CONDIVIDI
Rosalba Punzo

Ex presidente del consiglio comunale di Sant’Anastasia nella consiliatura di Enzo Iervolino, ora suo competitor con le insegne del Pd, già candidata alla camera alle politiche del 2006, il nome della Punzo, medico pediatra, circolava con insistenza da alcune settimane come possibile candidata del centrosinistra. Nel pomeriggio, sia pur dopo la conferenza stampa di lunedì con la quale – nella sede del Pd – il candidato sindaco Iervolino ufficializzava la sua candidatura con accanto il segretario locale Antonio Pone ma anche esponenti del Psi e di Rifondazione Comunista, Rosalba Punzo, insieme ad un altro ex presidente del consiglio comunale anastasiano, il medico Carmine Esposito (in foto, in basso) dava l’annuncio della sua decisione in un’intervista in diretta condotta dalla giornalista Gabriella Bellini sulla pagina facebook del periodico di informazione La Provincia Online, chiedendo peraltro a Iervolino e allo stesso Pd di fare un passo indietro.

Carmine Esposito

Ed è stato Esposito, sottolineando il valore aggiunto della candidatura di una donna, a spiegare le ragioni di questa decisione. «Avevo proposto su tutti i tavoli del centrosinistra una griglia di valutazione di un candidato plausibile, affidabile, con una professione stabile, che non dovesse “campare” di politica.  Non abbiamo mai derogato da questi paletti ma, stranamente, non abbiamo trovato interlocutori.

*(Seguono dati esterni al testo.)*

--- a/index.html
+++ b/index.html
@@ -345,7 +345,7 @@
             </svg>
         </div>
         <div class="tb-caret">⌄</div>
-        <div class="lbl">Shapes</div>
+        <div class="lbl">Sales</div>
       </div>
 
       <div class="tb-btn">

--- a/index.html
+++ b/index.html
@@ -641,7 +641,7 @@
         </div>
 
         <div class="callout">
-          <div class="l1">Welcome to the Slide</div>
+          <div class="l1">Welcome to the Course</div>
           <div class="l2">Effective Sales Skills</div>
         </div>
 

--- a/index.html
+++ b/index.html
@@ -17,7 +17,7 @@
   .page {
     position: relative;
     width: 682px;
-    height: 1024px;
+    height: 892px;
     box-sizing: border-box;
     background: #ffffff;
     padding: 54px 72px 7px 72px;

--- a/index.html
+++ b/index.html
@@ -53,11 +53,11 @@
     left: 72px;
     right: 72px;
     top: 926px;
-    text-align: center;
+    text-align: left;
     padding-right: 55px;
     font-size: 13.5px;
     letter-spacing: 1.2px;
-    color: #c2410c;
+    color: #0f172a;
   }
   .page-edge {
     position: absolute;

Non volevamo innescare un braccio di ferro ma non ci hanno dato ascolto».  Una donna dunque, la seconda candidata a sindaco nella storia di Sant’Anastasia (la prima fu la sociologa Federica Marchioni con la lista del Movimento 5 stelle nel 2014). Ma anche tutte le candidate al consiglio comunale, secondo Carmine Esposito, «non sono venute fuori, non hanno lasciato il segno». «La nostra convinzione su questo nome – ha proseguito Esposito – anche ascoltando le persone, si faceva sempre più forte e non ci aspettavamo applausi, ma almeno la felicità del Partito Democratico, ma forse si sono vergognati che questa proposta arrivasse da un socialista storico il quale proponeva una donna che, per giunta, ha sempre votato Pd». Esposito ha poi fatto cenno all’ultimo tavolo del centrosinistra dove il nome della Punzo è arrivato. E dove naturalmente c’era quello dell’ex sindaco Iervolino. «Siamo entrati con due candidati e ne siamo usciti con tre, visto che il Psi ha messo sul tavolo quello di Marco Castaldo. Poco dopo, l’annuncio della conferenza stampa in cui si ufficializzava il candidato Iervolino. Noi siamo rimasti straniti e preoccupati, ma non torniamo indietro. A Sant’Anastasia il centrosinistra è stato storicamente vincente, questa volta non vogliamo fare regali a nessuno. Ci attaccheranno, diranno che così facilitiamo la vittoria di uno degli altri due competitor (ndr, gli ex sindaci Carmine Pone e Carmine Esposito), ma sono e saranno accuse strumentali, se questo accadrà la responsabilità sarà di chi, per mera ambizione personale, ha voluto spaccare una coalizione che potrebbe essere vincente. Sant’Anastasia ha bisogno di un cambiamento radicale, la credibilità delle istituzioni è ormai al livello del marciapiede».

 

Quanto alla candidata sindaco, si è detta «onorata e caricata da un impegno così grande». E ha ricordato l’origine della sua passione per la politica, quando fu candidata nelle liste della Margherita e poi divenne presidente del consiglio comunale. «Furono Giovanni Barone ed Enzo Iervolino a chiedermi l’impegno e a loro devo in parte la mia passione per la politica, senza dimenticare i valori insegnatami dal mio papà e che conservo dentro, mettendoli in pratica». Poi, l’appello. «La mia deve essere una candidatura che unisce tutte le forze che si identificano nella democrazia. Speriamo in un centro sinistra allargato, da sola non posso farcela».